The broader context for SkinHealth remains challenging. The company reported first-quarter net sales of $64.9 million, a decline of 6.7% from the prior year. Delivery systems sold fell to 746 from 862, though the active install base grew to 36,419 from 35,014. Consumables revenue dropped to $46.4 million from $49.4 million, and delivery systems sales declined to $18.5 million from $20.2 million. On a positive note, adjusted EBITDA improved to $8.5 million from $7.3 million, and the net loss narrowed to $6.6 million from $10.1 million.

The company holds $204.4 million in cash, cash equivalents, and restricted cash as of March 31, down from $232.7 million at year-end. Convertible senior notes stand at $102.9 million current and $241.3 million long-term, providing some financial flexibility but not directly addressing the Nasdaq listing issue.

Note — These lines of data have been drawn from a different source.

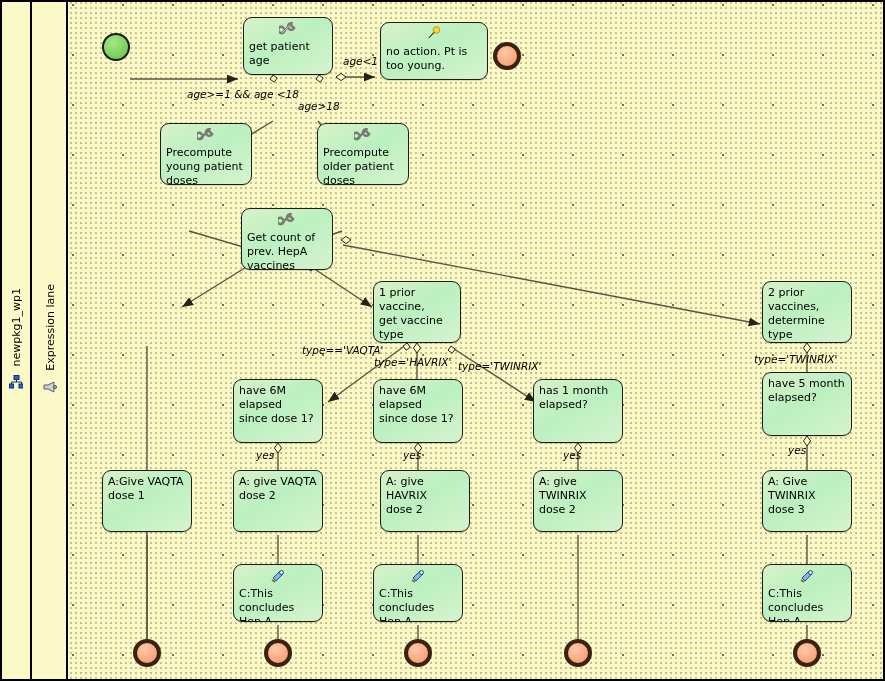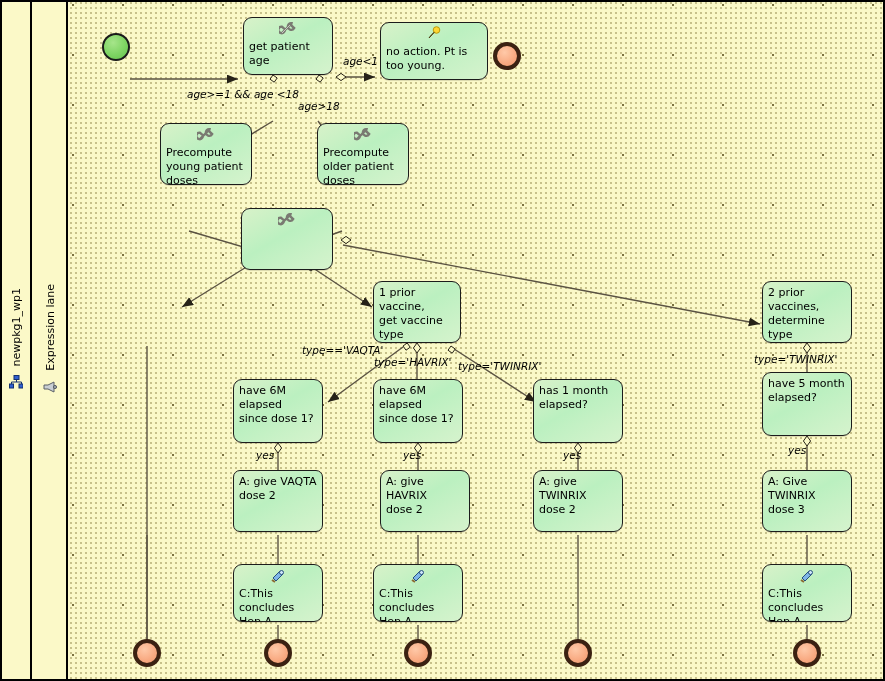--- a/index.html
+++ b/index.html
@@ -277,6 +277,9 @@
             <path d="M3 12 L11 4 M12.5 2.2 a3.3 3.3 0 1 0 2.6 4.9 L12 4.2 z M5.5 10.5 a3.3 3.3 0 1 1 -2.6 -4.9 L6 8.4 z" stroke="#7a7a72" stroke-width="2.4" fill="none" stroke-linecap="round"></path>
           </svg>
       </span>
+      <div class="ntext">Get count of
+prev. HepA
+vaccines</div>
     </div>
 
 

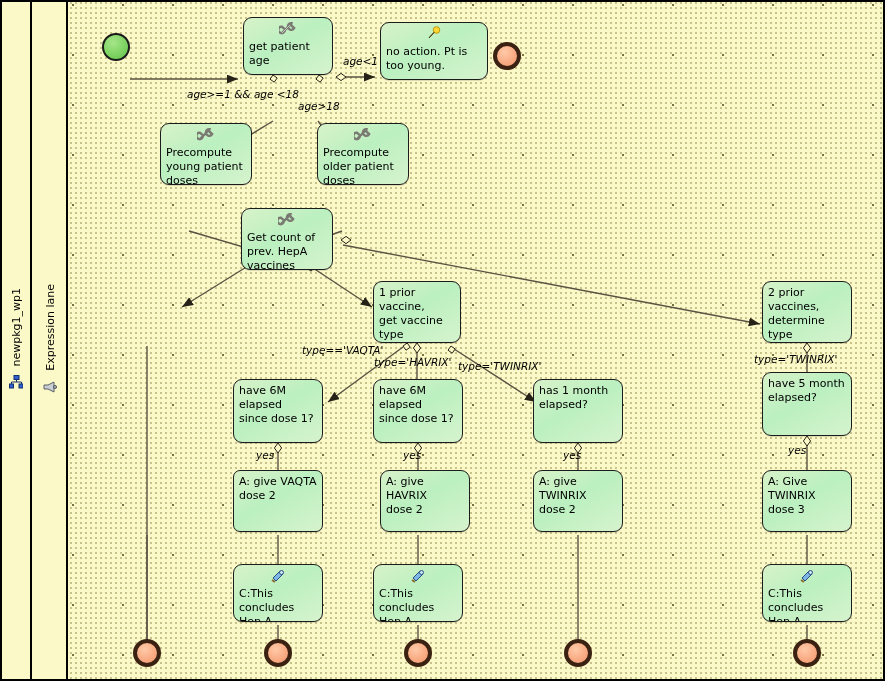--- a/index.html
+++ b/index.html
@@ -313,6 +313,10 @@
 elapsed?</div>
     </div>
 
+    <div class="node" style="left:32px;top:468px;width:90px;height:62px;">
+      <div class="ntext">A:Give VAQTA
+dose 1</div>
+    </div>
 
     <div class="node" style="left:163px;top:468px;width:90px;height:62px;border-radius:7px;">
       <div class="ntext">A: give VAQTA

Tuesday's trading activity effectively circled two key dates: July 7, when the FDA clearance was announced, and November 4, the end of the Nasdaq cure period. With the FDA decision actually dating back to February, the clearance itself is not entirely fresh news, but the market's reaction underscores the high stakes for SkinHealth as it works to meet listing requirements while navigating a soft sales environment.

This article is for informational purposes only and does not constitute financial advice or a recommendation to buy or sell any security. Market data may be delayed. Always conduct your own research and consult a licensed financial advisor before making investment decisions.